Sql-server – When and Where to Start Query Tuning in SQL Server

performancequery-performancesql server

Execution Plan XML for the Query

I am completely new for query tuning in SQL Server. I have gone through many online resources like how to interpret Execution Plan of a query etc to start working on and get familiar to query tuning process, but when I am trying to hands-on on a simple query in my environment, I am getting stuck and confused. I am sharing the query which I am trying to make fast. Currently It is taking around 10 mins to run but not fetching any record.

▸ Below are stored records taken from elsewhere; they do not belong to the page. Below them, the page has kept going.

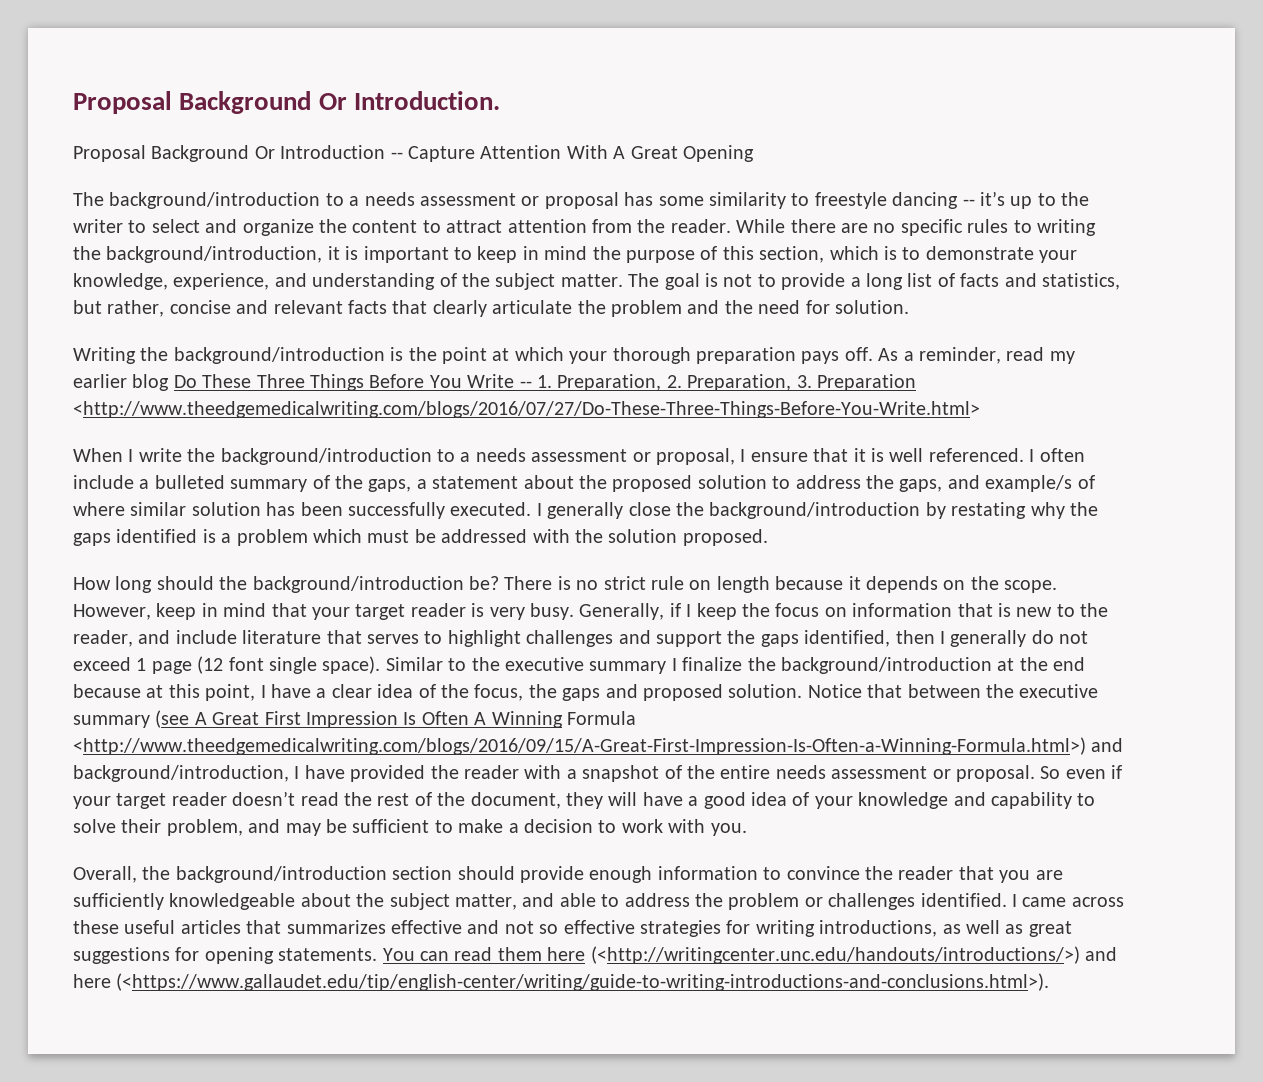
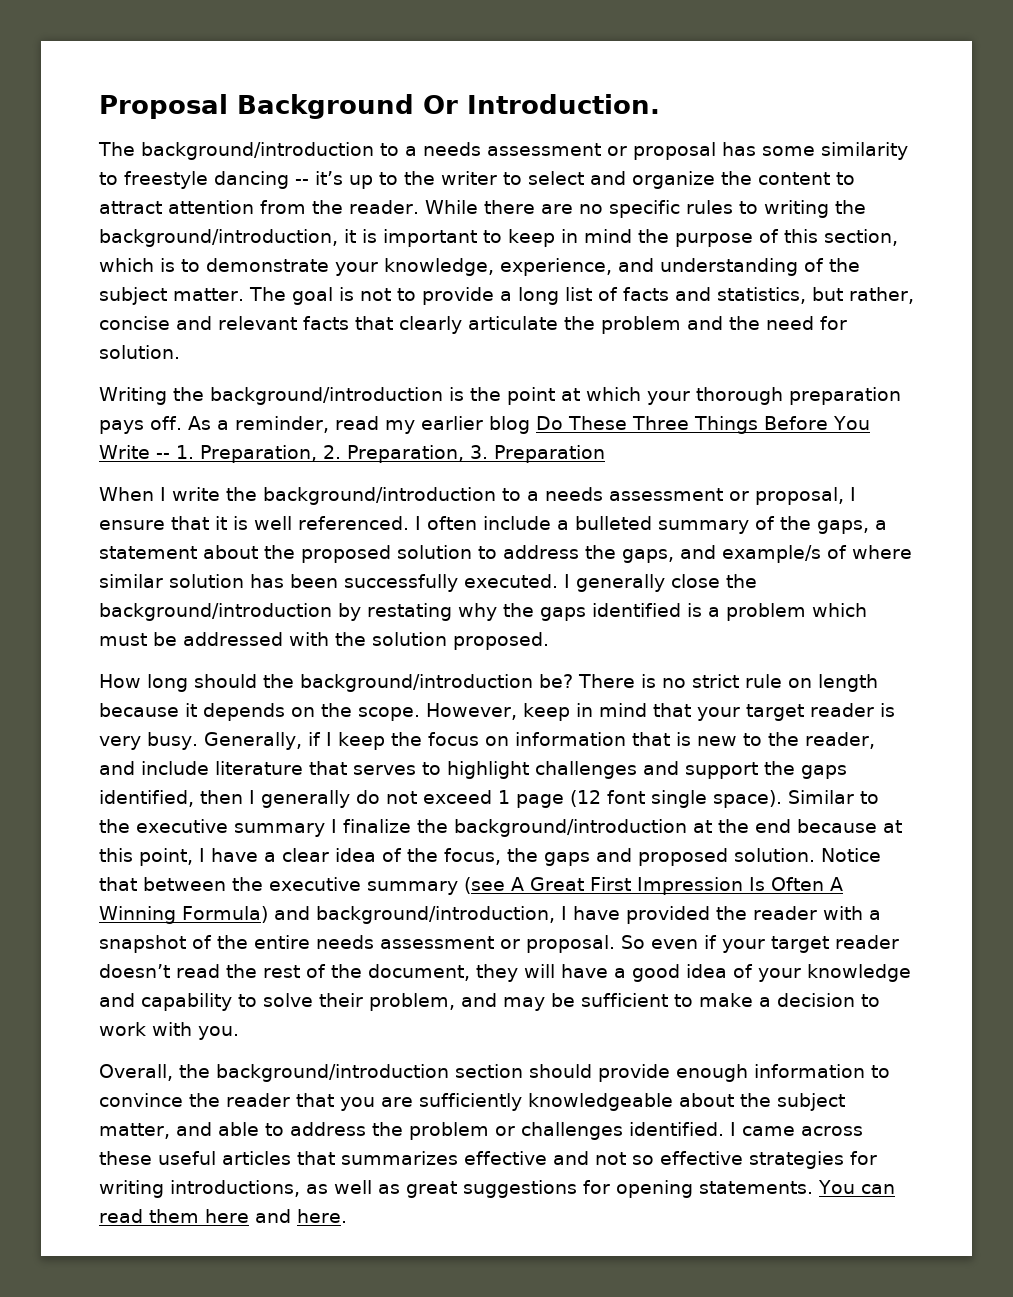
[73,145,754,162] // Proposal Background Or Introduction -- Capture Attention With A Great Opening -> (660, 104) none
[73,401,980,418] <http://www.theedgemedicalwriting.com/blogs/2016/07/27/Do-These-Three-Things-Before-You-Write.html> -> (605, 454) none
[566,711,636,725] [73,737,1086,755] Formula <http://www.theedgemedicalwriting.com/blogs/2016/09/15/A-Great-First-Impression-Is-Often-a-Winning-Formula.html>) -> [182,906,268,923] Formula)
[590,946,1117,964] [73,973,1050,991] (<http://writingcenter.unc.edu/handouts/introductions/>) and here (<https://www.gallaudet.edu/tip/english-center/writing/guide-to-writing-introductions-and-conclusions.html>). -> [255,1209,347,1223] and here.

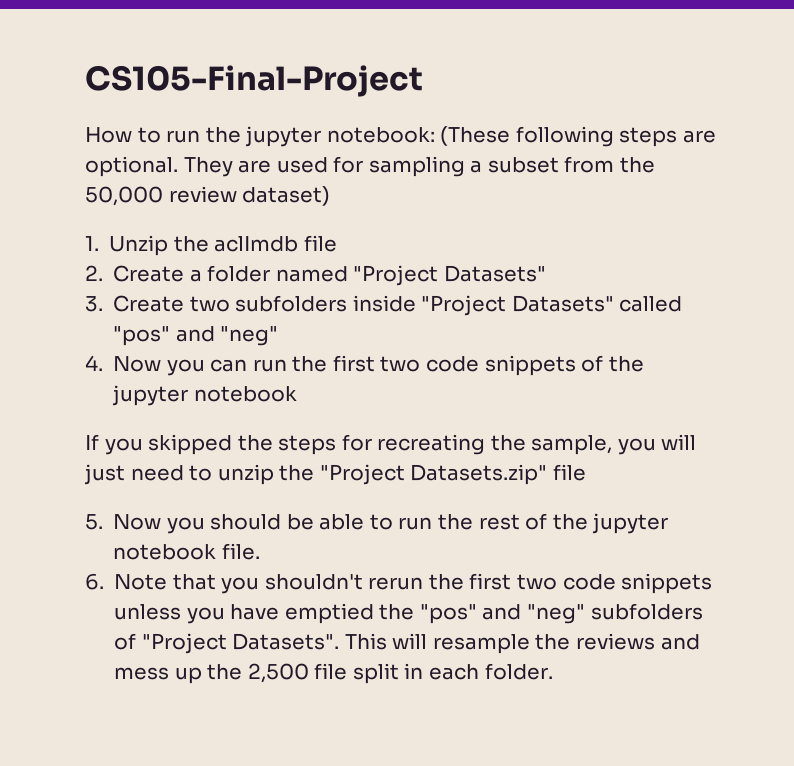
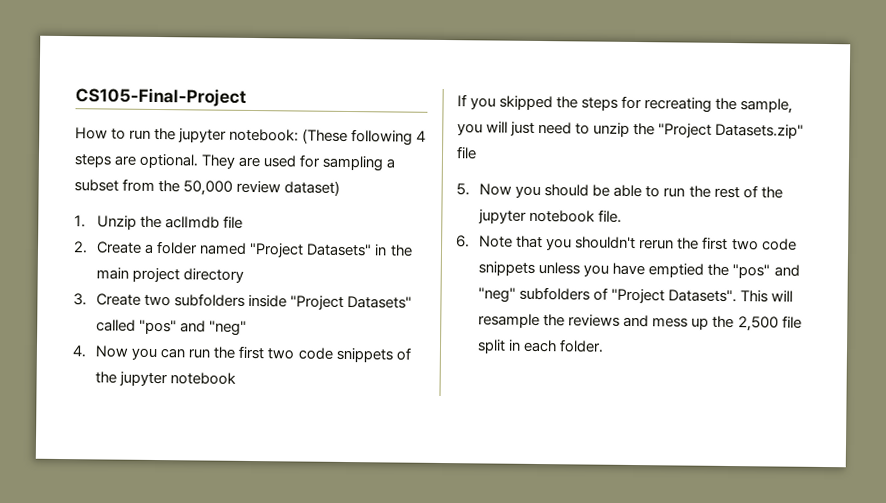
(614, 136) none -> [416,130,427,142] 4
(546, 273) none -> [374,244,413,257] [96,267,245,283] in the main project directory

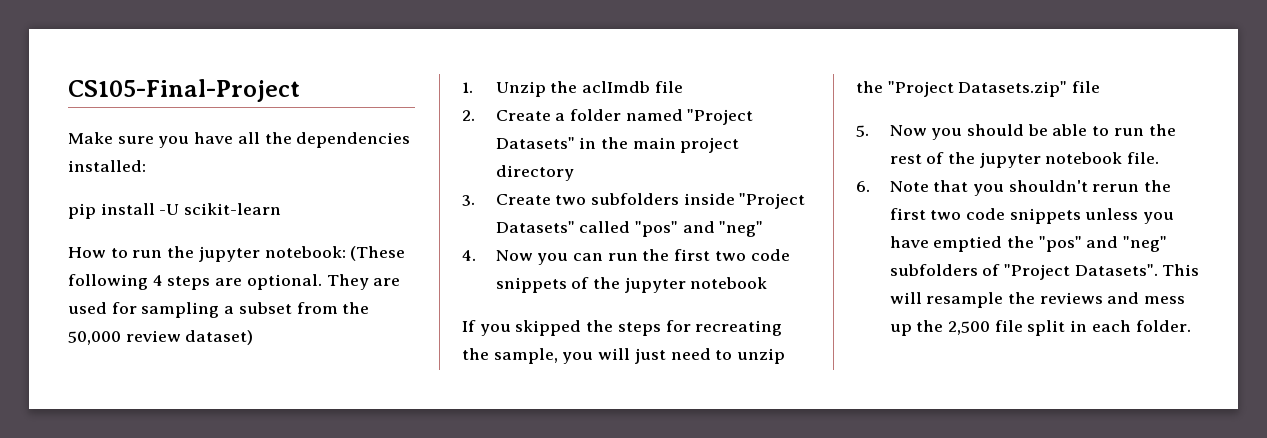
(247, 97) none -> [68,132,411,148] [68,160,146,172] [68,203,282,219] // Make sure you have all the dependencies installed: // pip install -U scikit-learn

Also wanted to know how to identify when is the actual need of tuning a query as sometimes it can be complete time waste. Are there parameters to decide on that?

Any suggestions/help regarding the approach/steps I should follow, or how should i look into the query to make it faster is highly appreciated.

Please let me know for any clarification or any info needed. Thanks in advance!

Declare @Date1 datetime          
Declare @Date2 datetime              

select @Date1 =cast(replace(convert(varchar,getdate()-7,102),'.','-') + '00:00:00.000' as datetime)                 
select @Date2 =cast(replace(convert(varchar,getdate()-1,102),'.','-') + ' 23:59:59.000' as datetime)      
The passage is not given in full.